Governors have threatened to boycott future negotiations on the Division of Revenue Bill, claiming the process has been reduced to a mere formality with predetermined outcomes.
The threat comes after the National Assembly rejected the Senate’s proposal to allocate at least Ksh465 billion to the 47 devolved regions as their equitable share for the 2025-26 financial year.
The Division of Revenue Bill provides for the equitable division of nationally raised revenue between national and county governments, each financial year, to ensure proper government functioning and service continuity.
Council of Governors chairperson Ahmed Abdullahi (Wajir) said that despite the unbundling, costing, and transfer of at least 200 functions to county governments – estimated to be worth Ksh150 billion – these responsibilities are not adequately factored into the revenue-sharing formula.
“It will be pointless to attend such negotiations if the allocation for the 2025/2026 financial year is anything to go by,” said Abdullahi.
Governors “had proposed Ksh536 billion as the equitable revenue share for counties. However, according to budget estimates presented by National Treasury Cabinet Secretary John Mbadi, counties have been allocated only Ksh405 billion.”
He added: “It loses all meaning if the national government unilaterally decides county allocations. Our input must be meaningful, not ceremonial.”
Modest increase
According to the bill, county governments are set to receive Ksh405.1 billion for the 2025/26 financial year, representing a modest increase of Ksh17.6 billion from the Ksh387.4 billion allocated in 2024/25.

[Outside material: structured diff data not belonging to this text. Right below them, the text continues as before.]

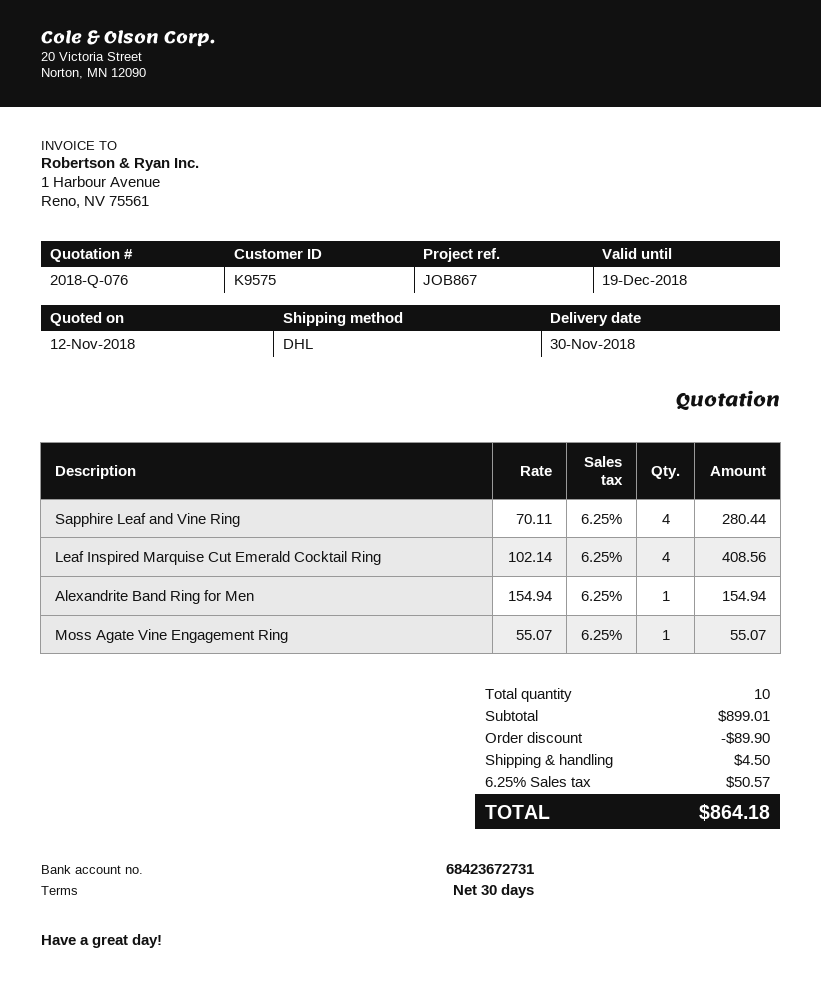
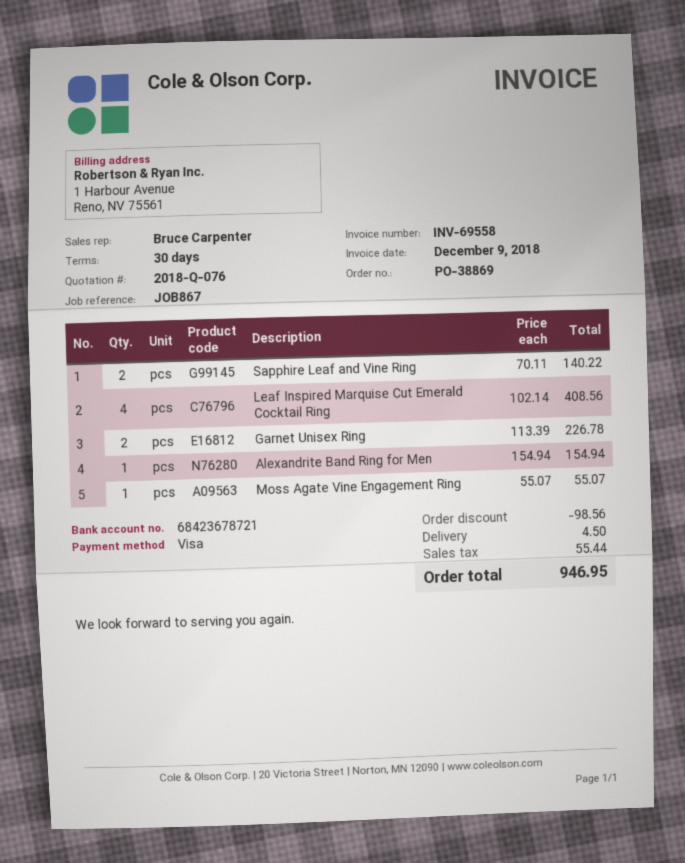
bank account: 68423672731 -> 68423678721
Sapphire Leaf and Vine Ring: 4 x 70.11 = 280.44 -> 2 x 70.11 = 140.22
Garnet Unisex Ring: none -> 2 x 113.39 = 226.78
discount: 89.90 -> 98.56
tax: 50.57 -> 55.44
total: 864.18 -> 946.95

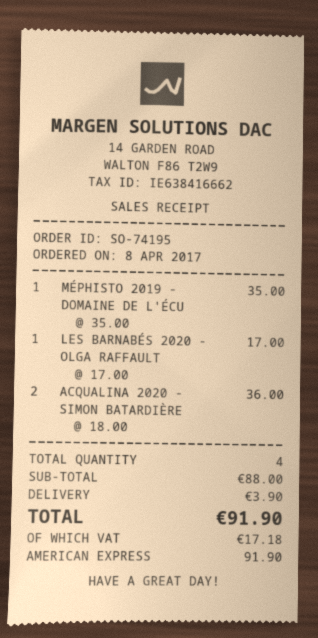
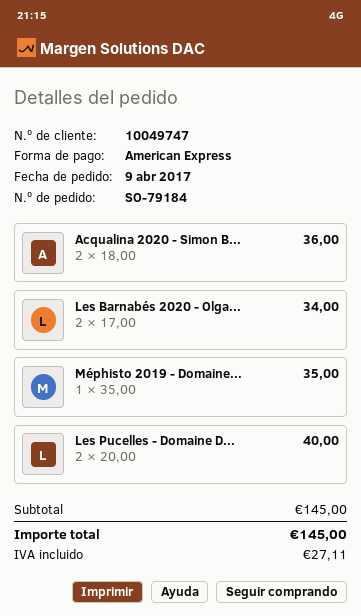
order number: SO-74195 -> SO-79184
order date: 2017-04-08 -> 2017-04-09
LES BARNABÉS 2020 - OLGA RAFFAULT: 1 x 17.00 = 17.00 -> 2 x 17.00 = 34.00
Les Pucelles - Domaine D...: none -> 2 x 20.00 = 40.00
subtotal: 88.00 -> 145.00
shipping: 3.90 -> none
tax: 17.18 -> 27.11
total: 91.90 -> 145.00

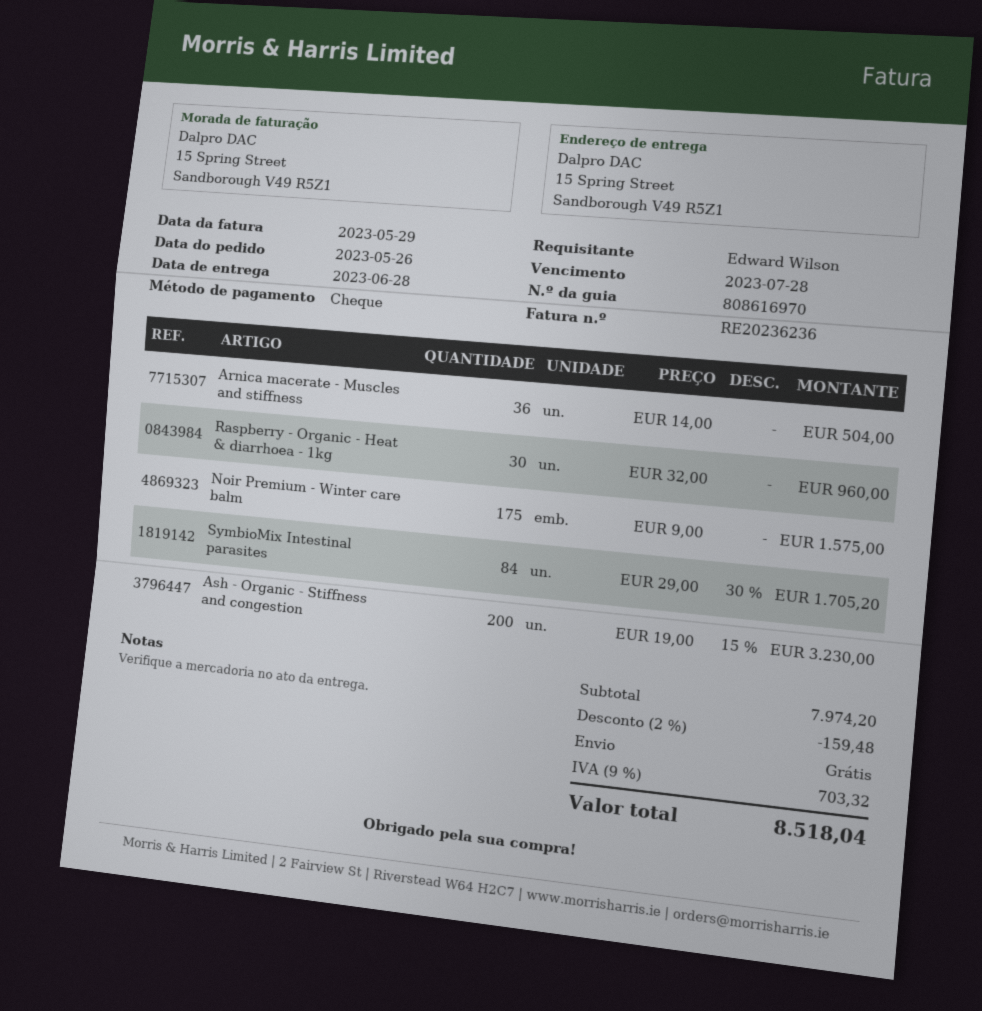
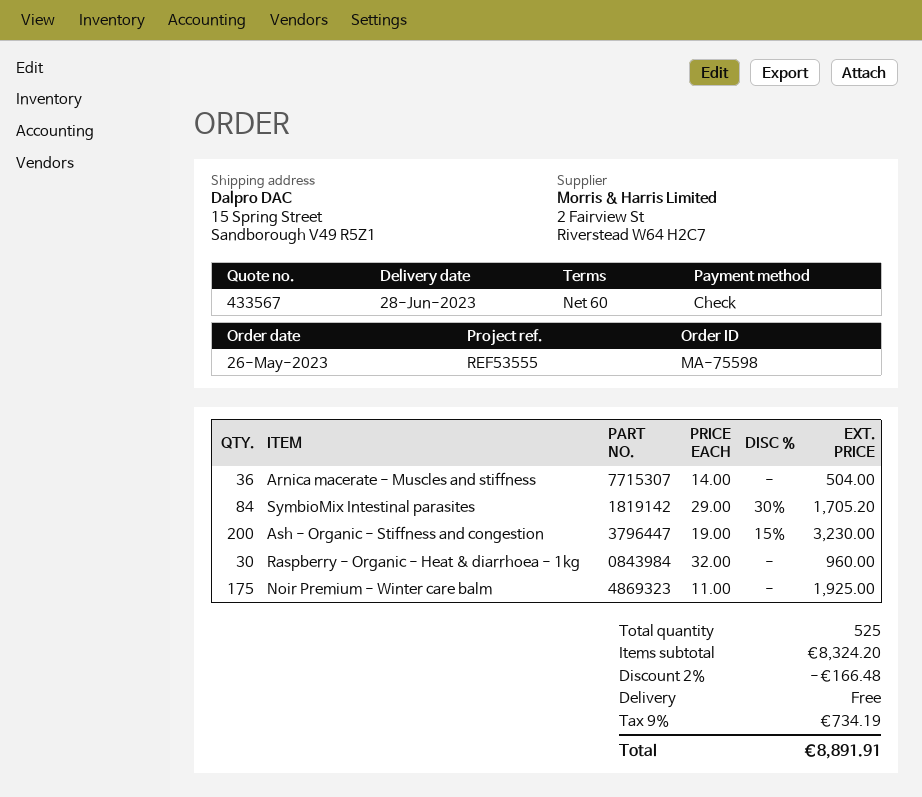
Noir Premium - Winter care balm: 175 x 9.00 = 1575.00 -> 175 x 11.00 = 1925.00
subtotal: 7974.20 -> 8324.20
discount: 2% = 159.48 -> 2% = 166.48
tax: 9% = 703.32 -> 9% = 734.19
total: 8518.04 -> 8891.91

During this year’s deliberations, GoG requested Ksh465 billion, the Commission on Revenue Allocation recommended Ksh417 billion, while the National Treasury proposed Ksh405 billion.
Abdullahi voiced frustration with the outcome of the Intergovernmental Budget and Economic Council (IBEC) meeting.
“At the IBEC meeting, we deliberated and revised the figure, capping it at Ksh536 billion, but the National Treasury’s earlier proposal of Ksh405 billion has been retained. It’s disappointing,” he said.
Governors also criticised the Senate for “lukewarm support” for counties, accusing the House of failing in its constitutional mandate to protect county government interests.
“The Senate has not stamped its authority in the [division of revenue] negotiations. We appear before the Finance and Budget Committee, but when things go wrong, they shift blame to governors – yet we don’t have a seat at the table during mediation,” Abdullahi lamented.
He urged senators to take a firm stand during mediation and insist on the Ksh465 billion proposal.
“Senators must reject any increment that falls below what was costed during the unbundling of devolved functions. Settling for less than the Ksh150 billion worth of transferred responsibilities is unacceptable,” he added.
During the Senate debate, Eddy Oketch (Migori) argued that allocating only Ksh405 billion undermines devolution and violates Article 203 of the Constitution, which guarantees equity in resource distribution.